A second European Tour title on Sunday would see Fitzpatrick regain third place in the Ryder Cup qualifying race from Chris Wood, who won the BMW PGA Championship at Wentworth last week.


“It was a last-minute scheduling thing for me,” said the former US Amateur champion, who led from start to finish in the British Masters at Woburn last year and was seventh in the Masters in April.

“I felt like I needed to play a little bit more. I knew from playing last year it’s such a great event and I heard good things about the course. It’s proved to be all right so far and hopefully two more days of good playing and we’ll see what happens.
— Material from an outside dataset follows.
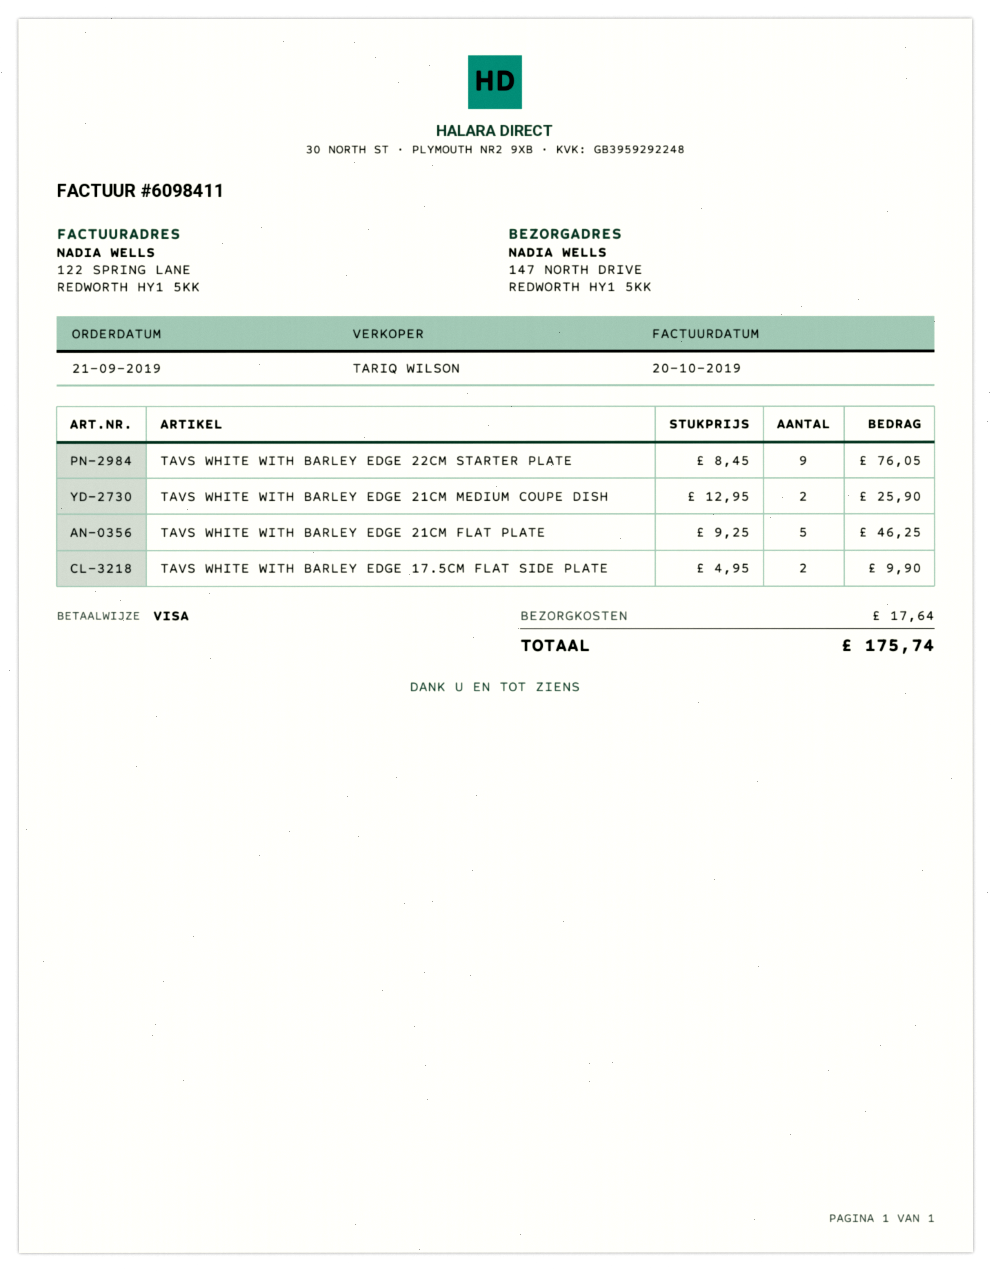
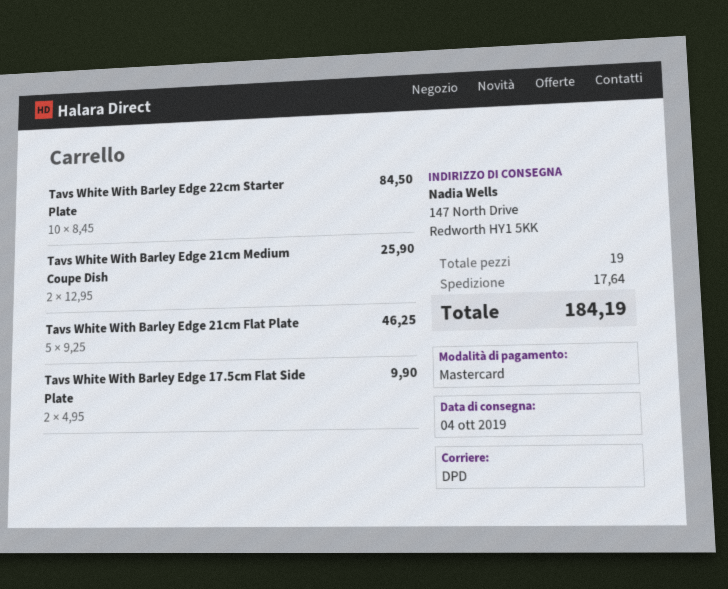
payment method: Visa -> Mastercard
TAVS WHITE WITH BARLEY EDGE 22CM STARTER PLATE: 9 x 8.45 = 76.05 -> 10 x 8.45 = 84.50
total: 175.74 -> 184.19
“I just gave myself a lot of chances today. Everyone will probably laugh when I say it but I missed a couple of chances on 13 and 14, so roll those in and all of a sudden you are nine under, but I just putted really solidly and played well overall.”

Colsaerts has not won since claiming the Volvo World Match Play Championship in 2012, a success which led to him being selected as a wild card for the ‘Miracle at Medinah’.

But the 33-year-old Belgian has shown consistent form in recent weeks and believes the course suits his game after carding five birdies and an eagle in his 66.

Colsaerts told Sky Sports: “It’s almost like apart from a few holes, I don’t care where I hit it. I can fly a few bunkers and even if I am in the rough I don’t really care much. There’s only the par fives where you need to take a bit more of an aggressive line because that’s the only thing you have.

“I won’t say I’m coming to my best again but everything seems to be heading in the right way. I keep a lot more momentum in the rounds than I used to. I feel like I have always played decent, it was just those momentum breaks that I did not really manage very well and now I do and it puts me regularly in a good position.”

Lee Westwood’s bid for a record fourth victory in the event looked in serious danger when he dropped three shots in five holes on the back nine, but the former world number one regrouped superbly after a 58-minute delay due to the threat of lightning.

“The longer you play this game the more stupid and unpredictable it gets,” Westwood said after birdies on the 16th, 17th and 18th completed a 71 to finish five under par.

“I started off great then could not make many putts, lost my swing around the turn, got a bit frustrated and did not hit a green for about two hours. Then we had a break, came in, had a sandwich and a think about it and went back out and did not really miss a shot.”

In contrast, playing partner and Ryder Cup team-mate Henrik Stenson bogeyed two of the last three holes to shoot 70 and end the day on two under.

Michael Hoey will be in weekend action for the first time after he ended a a run of 11 missed cuts.

The Ballymoney golfer opened his second round with two birdies and went on to card a one-under 71 to move to four under and share of 19th position going into the weekend.

Peter Lawrie carded a level-par 72 to stay on one under, but Paul Dunne saw his second round unravel on the back nine, coming home in 40 shots as he carded a three-over 75 to miss the cut by one shot, a closing bogey leaving him on one over.